Donut: A Red vs Blue Tale

Hey Guys! Welcome to my mental pad! C'mere, you muscle-person, you! Sit next to me and hear my sexy life story! Don't forget the popcorn! And the lotion! I might want a massage afterward!

After I was born, my dad left my mom. She ( being mental, as it were) decided it was my fault, and prosecuted me for it. Because of this, I grew up hating women, much, much, more than most boys my age.

When I was in junior high, I had my first kiss. But. Not with a girl.

I had seen my friend kiss a girl behind a door of the classroom I was in for lunch. It looked really good. I just couldn't figure out why he was kissing a GIRL! Girls were evil, hot-tempered people that grow up to hate their kids!

I cornered him in a bathroom stall. I kissed him. YUCK! Why was a kiss so exiting to people? It was disgusting! He called me gay, and Kicked me in the balls; declared me his friend "no more!" I vowed off girls AND guys forever.

My mom found out, of course. She didn't care. She just took a pull, and laughed. BIG mistake! She choked, and swallowed that hot stick of death and died of a Gastro-intestinal explosion. AKA the cig ignited her stomach acids, that went down her intestines, and hit her gas. Yeeechhh! I had turds in my hair for days… I was then placed in a foster home.

My foster parents weren't so bad. Both my dads loved me, bought me almost anything I wanted; from a Nintendo QS(quad Screen), to a Playstation 92. I even got one of those Ancient DeLorean's, and a Hamer Bass! I sold those two to a museum for 12 billion laser beams each! My wallet was so full, I had to get four! I was so happy! I got one for each cheek now!

Eventually, during high school, I was visited my the Red Armed Space Marines. Thats when I got my real name. See, my mom lost my Birth Certificate, and called me Jerry., because she had forgotten my real name. It was a pure fluke. I was ordering a doughnut, and when the guy asked my name, I said "doughnut". It stuck like glaze to pastry.

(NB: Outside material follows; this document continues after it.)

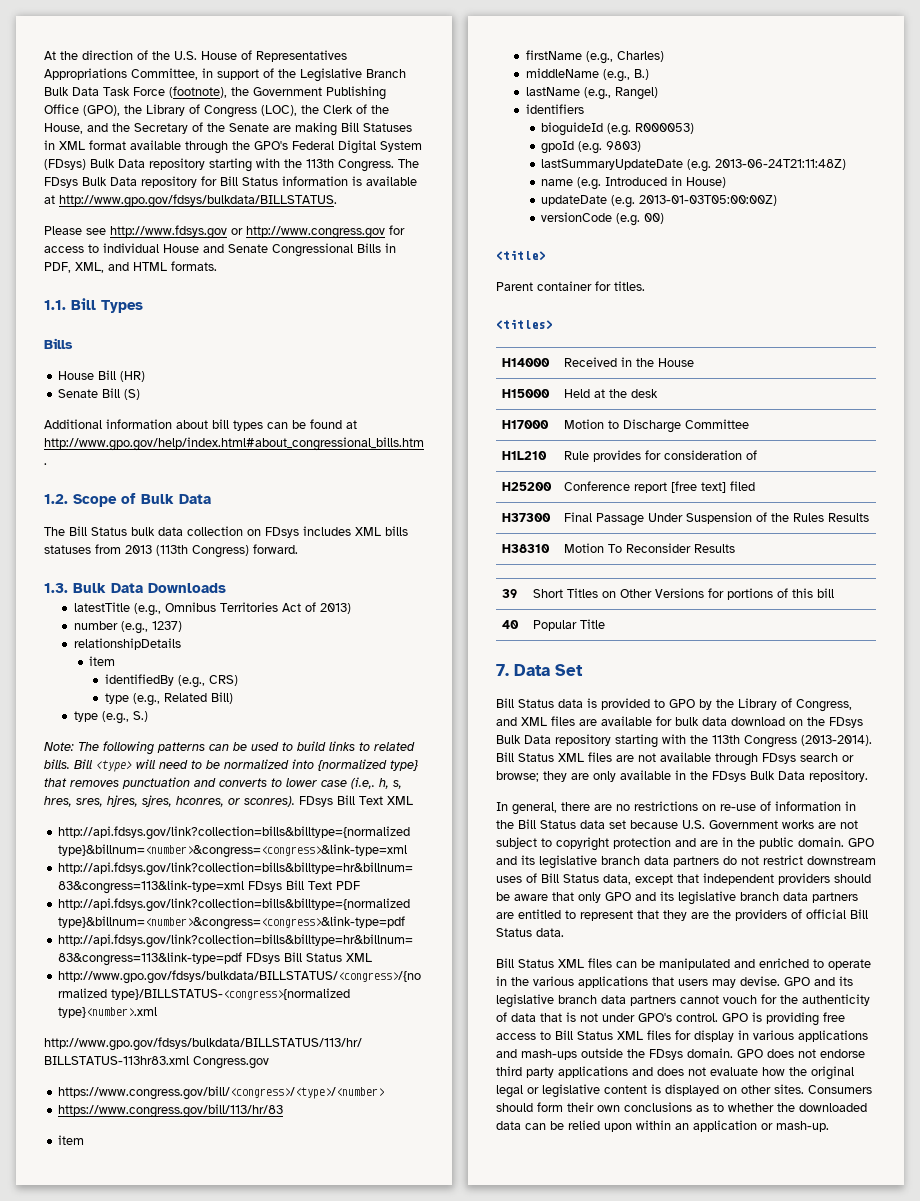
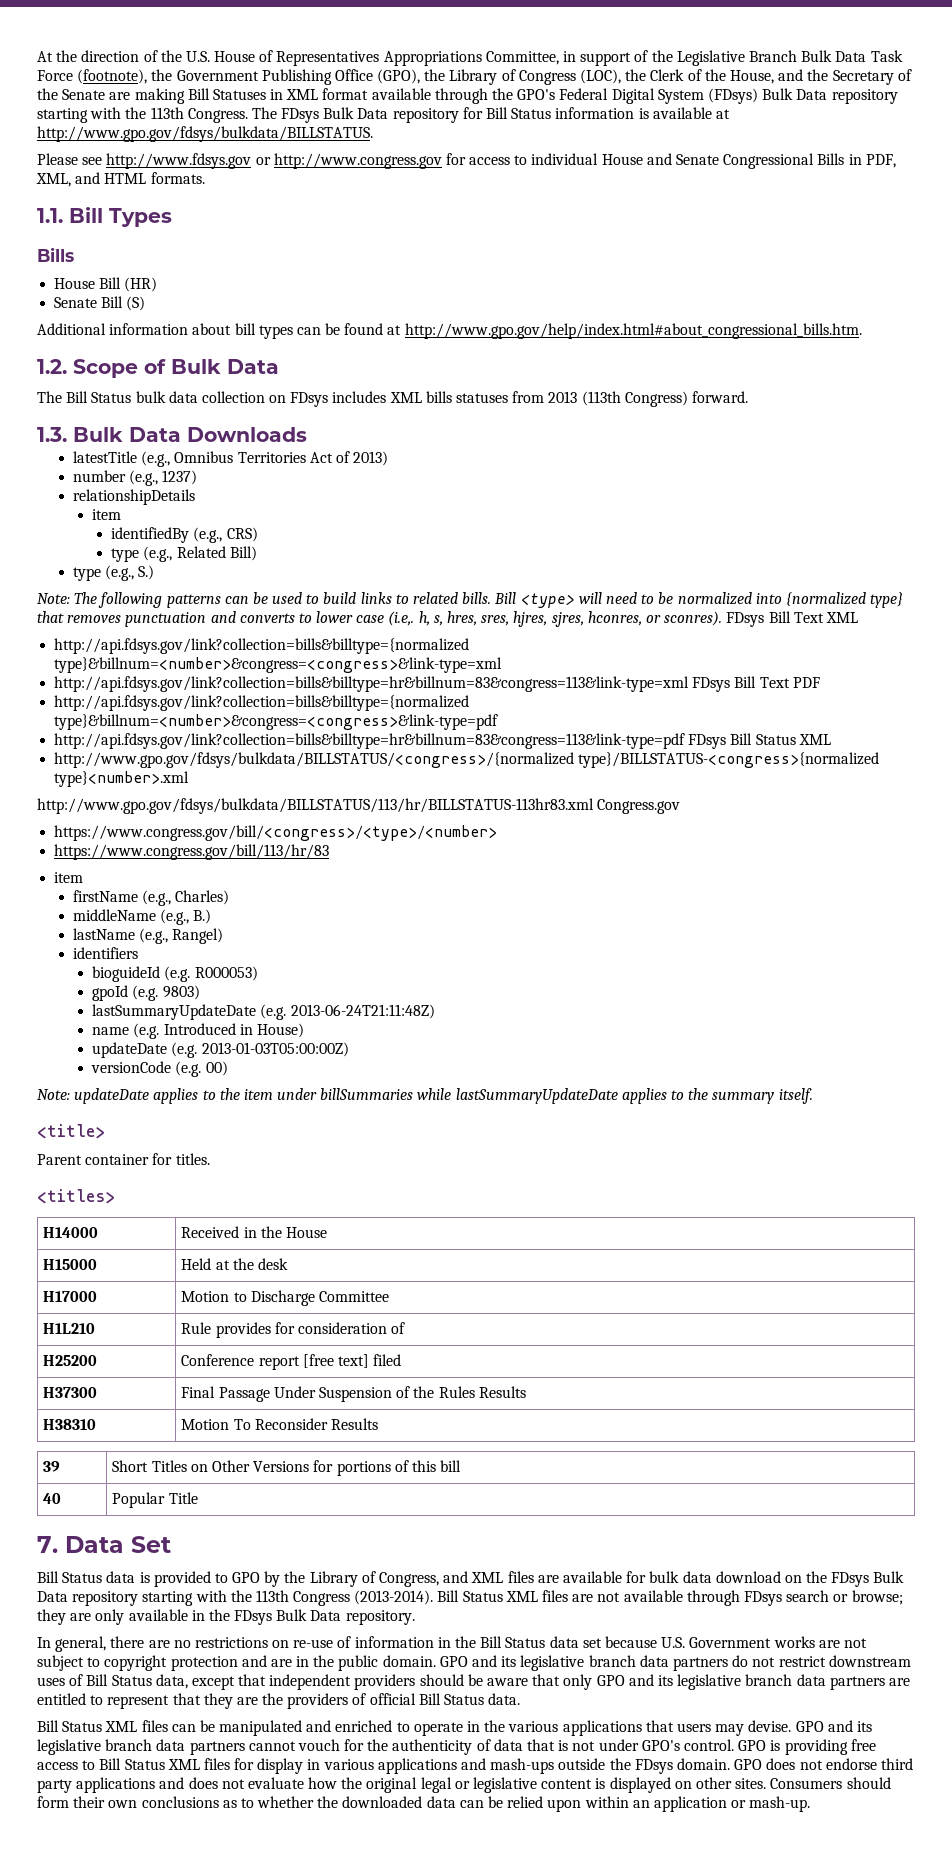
+ Note: updateDate applies to the item under billSummaries while lastSummaryUpdateDate applies to the summary itself.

Well, I went through my training pretty fast, and I learned how to shoot a pistol; actually, two, if you count my natural one! I got shipped out after that. They sent me to a place called " Bloodgulch Outpost Number One". My sergeant is a funny guy. He likes to kill Grif, a guy that does hardly anything at all. And Simmons, he records all the Sarge/Grif Antics on his helmet camera. He showed me the "Puma Incident". He's a funny guy. Kind of, at least.

Anyways, the story goes like this: I get mortally wounded, get a new set of armor with grenade tossing extensions built in, and such. I got the wrong armor color, and then kicked that she-devil's ass with a grenade. Total awesome payback. Then, we go places. Like we went after some Evil AI named O'Malley, recapturing Lopez's head, and me getting the sperm squished out of me by a blue transport ship. I met this awesome blue guy, and we became enemy-friends, and we had sleepovers, and he called me "Admiral Poppin' Fresh"!

Well, that's it. Come by later for some homemade Muffins!! and some sexy backrubs!